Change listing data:
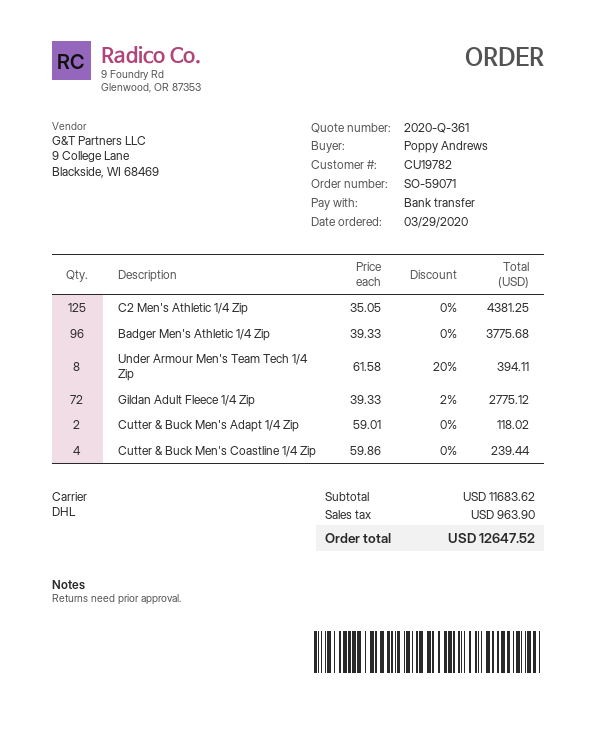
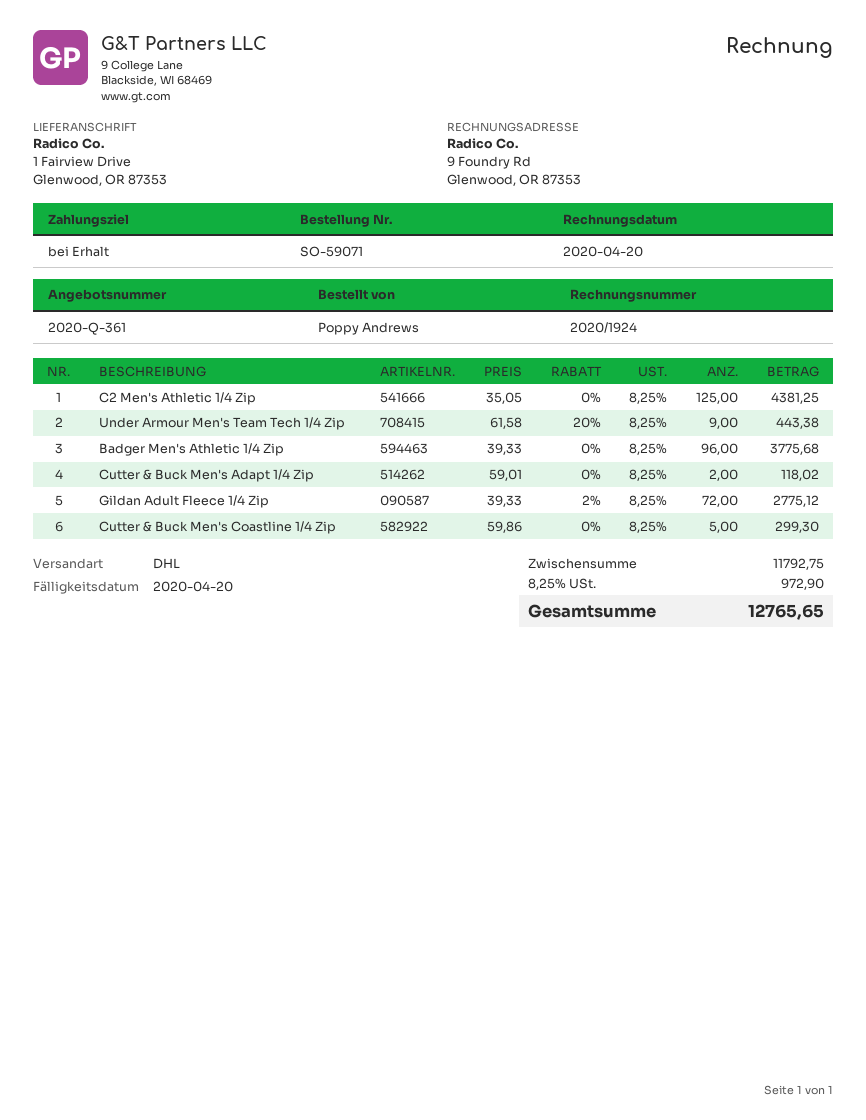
Under Armour Men's Team Tech 1/4 Zip: 8 x 61.58 - 20% = 394.11 -> 9 x 61.58 - 20% = 443.38
Cutter & Buck Men's Coastline 1/4 Zip: 4 x 59.86 = 239.44 -> 5 x 59.86 = 299.30
subtotal: 11683.62 -> 11792.75
tax: 963.90 -> 972.90
total: 12647.52 -> 12765.65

● **WORK TO COMPLETE**:
Quote the data above in full and without alteration; skip the pictures.

● **PROBLEM SOLUTION**:
Under Armour Men's Team Tech 1/4 Zip: 8 x 61.58 - 20% = 394.11 -> 9 x 61.58 - 20% = 443.38
Cutter & Buck Men's Coastline 1/4 Zip: 4 x 59.86 = 239.44 -> 5 x 59.86 = 299.30
subtotal: 11683.62 -> 11792.75
tax: 963.90 -> 972.90
total: 12647.52 -> 12765.65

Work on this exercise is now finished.